Prosperity Watch, Issue 1, No. 3: Public Sector Layoffs Hamper Long-Term Job Creation
Last Friday, the U.S. Department of Labor released its regular monthly employment report, revealing that nation-wide job creation has lagged significantly over the past two months.
At the national level, the U.S. economy created only 18,000 new jobs in June, a number virtually unchanged from those reported for the month of May. Contrary to the view that public sector employment somehow does not count as “real jobs,” it is precisely the 39,000 layoffs from federal, state, and local governments in June that has dragged down the national job creation numbers: without these public sector job losses, the American economy would have generated 57,000 new jobs last month, almost three times the actual job creation numbers reported for June.

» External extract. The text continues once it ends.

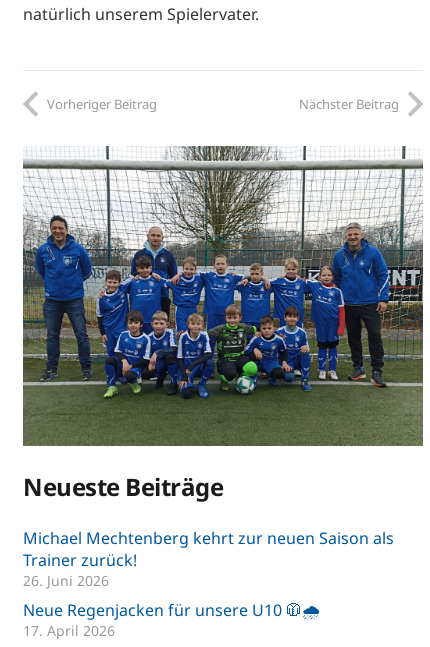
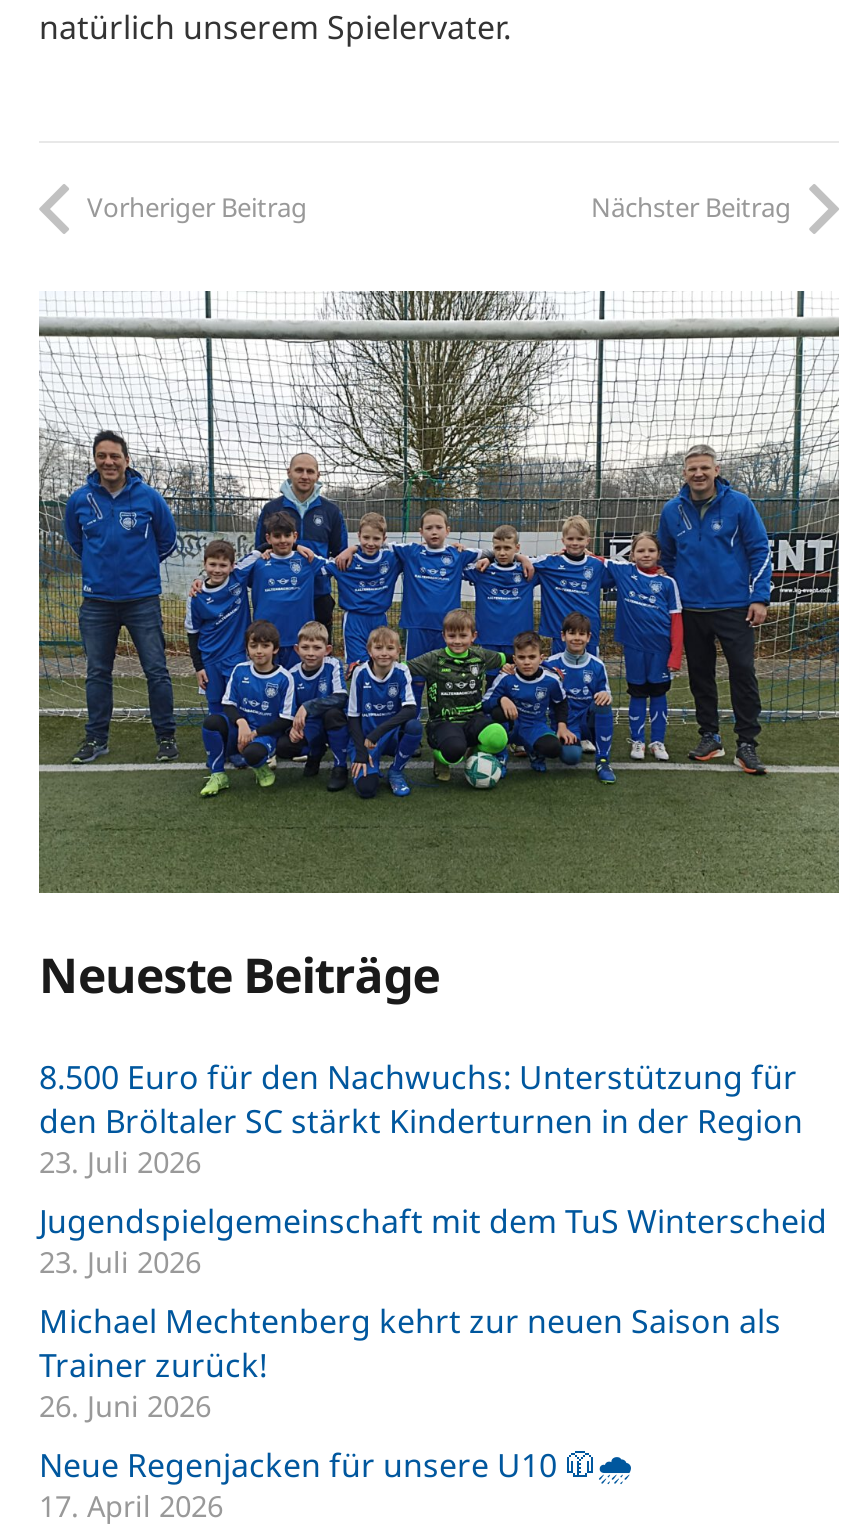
+ 8.500 Euro für den Nachwuchs: Unterstützung für
+ den Bröltaler SC stärkt Kinderturnen in der Region
+ 23. Juli 2026
+ Jugendspielgemeinschaft mit dem TuS Winterscheid
+ 23. Juli 2026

This problem is mirrored at the state level, according to data released by the NC Employment Commission. From March to May, the North Carolina economy actually lost 3,800 jobs, despite a temporary uptick in employment in April.
As the following graph indicates, these short-term job losses have been largely driven by the 2,600 public sector layoffs since March, layoffs which have obviously hampered North Carolina’s recovery, dragging down the state’s job creation efforts after four months of anemic—but consistent—total job growth from December 2010 to March 2011.
Perhaps even more critically, the graph reinforces the ongoing interrelationship between public employees and the state’s long-term job creation numbers. It also demonstrates the longer term trend of declining total employment since May 2010, during which North Carolina lost a total of 15,000 state and local government jobs. Despite growth in total employment in the first quarters of 2010 and 2011, sustained layoffs from state and local governments in the second quarter of both years have contributed to the subsequent downturn in total employment over the remainder of each year.
Prosperity Watch, Issue 1, No. 2: The Majority of North Carolina Counties Still Need to Experience Sustained Positive Employment Growth to Reach Pre-Recession Employment Levels
Source: Employment Security Commission, April 2011, County Data from the Local Area Unemployment Survey.
Data on the labor market in North Carolina's counties provides another way to look at the state's economic recovery and employment opportunities for its growing workforce. Looking at how long it will take North Carolina to reach pre-recession employment, as measured by the percent of the total population that is working, provides a metric for how different counties are faring in the recovery.
It does not, however, mean to suggest that pre-recession employments are a high benchmark. For many counties, pre-recession employment levels were already depressed, representing significant challenges to workers and their communities.
A comparison of employment growth over the 12-month period from April 2010 to April 2011 suggests that the vast majority of counties (69) saw a decline in the number of employed persons, adjusting for population growth. If current employment growth rates were to continue, thirteen counties would take until after 2040 to reach pre-recession employment levels. Fifteen counties would reach pre-recession employment levels between 2020 and 2030.
Two small eastern counties-- Hyde and Washington Counties--have already reached pre-recession employment levels.
The disparity across counties in the experience of the recovery suggests a very real need to target investments in public structures and consider comprehensive place-based and regional job creation efforts that can sustain good, quality jobs for North Carolina's workers.
**Note: Temporary Census employment in April 2010 accounted for roughly 3,000 additional employed workers across the state. Removing these temporary workers from the April 2010 county employment figures would not significantly change the reported findings.
Prosperity Watch, Issue 1, No. 1: As of May 2011, North Carolina's job deficit stands at 479,900
Source: Economic Policy Institute analysis of Bureau of Labor Statistics data, May 2011
When the recession began in December 2007, North Carolina had 4,171,800 jobs. Since then, North Carolina has experienced 30 months of job loss. North Carolina 's employment trough occurred in February, 2010 when North Carolina had 323,000 fewer jobs than it did before the recession started. Now in May, 2011, North Carolina has 288,700 fewer jobs.
North Carolina's jobs deficit, or the difference between the number of jobs North Carolina has and the number it needs to regain its pre-recession employment rate, is 479,900. That number includes the 288,700 jobs North Carolina lost plus the 191,200 jobs it needs to keep up with the 4.6% growth in population that North Carolina has experienced in the 41 months since the recession began.
Continued job loss further adds to the jobs deficit. From April 2011 to May 2011, more than 7,000 jobs were lost. The unemployment rate remained unchanged at 9.7 percent because despite growth in the number of employed the loss in jobs and the decline in the labor force have kept the rate constant.